_EXERCISE BRIEF_:
Please restate, word for word, the lines below that begin at the one with "- ybase64-iOS" and end at the one with "- libybase64additions.a". Leave out all other lines.

_ _ _ _ _ _ _

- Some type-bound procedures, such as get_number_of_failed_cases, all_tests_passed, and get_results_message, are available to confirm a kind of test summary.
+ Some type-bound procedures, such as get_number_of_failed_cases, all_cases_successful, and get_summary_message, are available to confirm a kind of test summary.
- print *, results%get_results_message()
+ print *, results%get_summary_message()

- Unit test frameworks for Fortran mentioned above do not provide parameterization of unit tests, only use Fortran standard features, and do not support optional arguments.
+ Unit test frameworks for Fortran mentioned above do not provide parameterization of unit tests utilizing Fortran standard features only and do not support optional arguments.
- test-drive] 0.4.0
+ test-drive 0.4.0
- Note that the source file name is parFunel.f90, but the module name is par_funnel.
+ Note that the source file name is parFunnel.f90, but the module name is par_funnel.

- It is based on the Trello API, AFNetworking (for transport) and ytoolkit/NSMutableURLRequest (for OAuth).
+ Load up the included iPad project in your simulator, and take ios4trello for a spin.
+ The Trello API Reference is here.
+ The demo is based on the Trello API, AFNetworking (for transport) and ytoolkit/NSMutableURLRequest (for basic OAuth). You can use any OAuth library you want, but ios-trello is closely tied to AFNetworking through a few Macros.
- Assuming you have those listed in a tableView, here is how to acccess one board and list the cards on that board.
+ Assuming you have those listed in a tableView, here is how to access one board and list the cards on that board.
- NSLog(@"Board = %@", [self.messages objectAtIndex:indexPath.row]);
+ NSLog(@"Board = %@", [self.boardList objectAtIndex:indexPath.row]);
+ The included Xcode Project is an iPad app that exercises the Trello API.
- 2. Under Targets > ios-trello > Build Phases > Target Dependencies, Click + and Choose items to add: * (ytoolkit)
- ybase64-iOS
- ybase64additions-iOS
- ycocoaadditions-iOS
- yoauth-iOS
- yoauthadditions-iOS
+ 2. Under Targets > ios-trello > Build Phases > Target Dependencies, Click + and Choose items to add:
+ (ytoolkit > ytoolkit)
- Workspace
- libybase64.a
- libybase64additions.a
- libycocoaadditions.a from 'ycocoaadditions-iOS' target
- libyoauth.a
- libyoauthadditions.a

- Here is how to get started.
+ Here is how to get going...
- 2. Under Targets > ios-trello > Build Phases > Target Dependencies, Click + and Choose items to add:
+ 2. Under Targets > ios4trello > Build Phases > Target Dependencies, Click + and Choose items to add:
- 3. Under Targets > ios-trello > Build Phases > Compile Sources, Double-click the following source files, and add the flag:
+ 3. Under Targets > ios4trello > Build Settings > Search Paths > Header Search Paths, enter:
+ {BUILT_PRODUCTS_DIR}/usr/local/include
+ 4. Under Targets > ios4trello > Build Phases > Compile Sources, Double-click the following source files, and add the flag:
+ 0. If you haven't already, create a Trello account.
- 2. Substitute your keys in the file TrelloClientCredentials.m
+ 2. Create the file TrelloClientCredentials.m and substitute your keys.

_ _ _ _ _ _ _

_TASK RESPONSE_:
- ybase64-iOS
- ybase64additions-iOS
- ycocoaadditions-iOS
- yoauth-iOS
- yoauthadditions-iOS
+ 2. Under Targets > ios-trello > Build Phases > Target Dependencies, Click + and Choose items to add:
+ (ytoolkit > ytoolkit)
- Workspace
- libybase64.a
- libybase64additions.a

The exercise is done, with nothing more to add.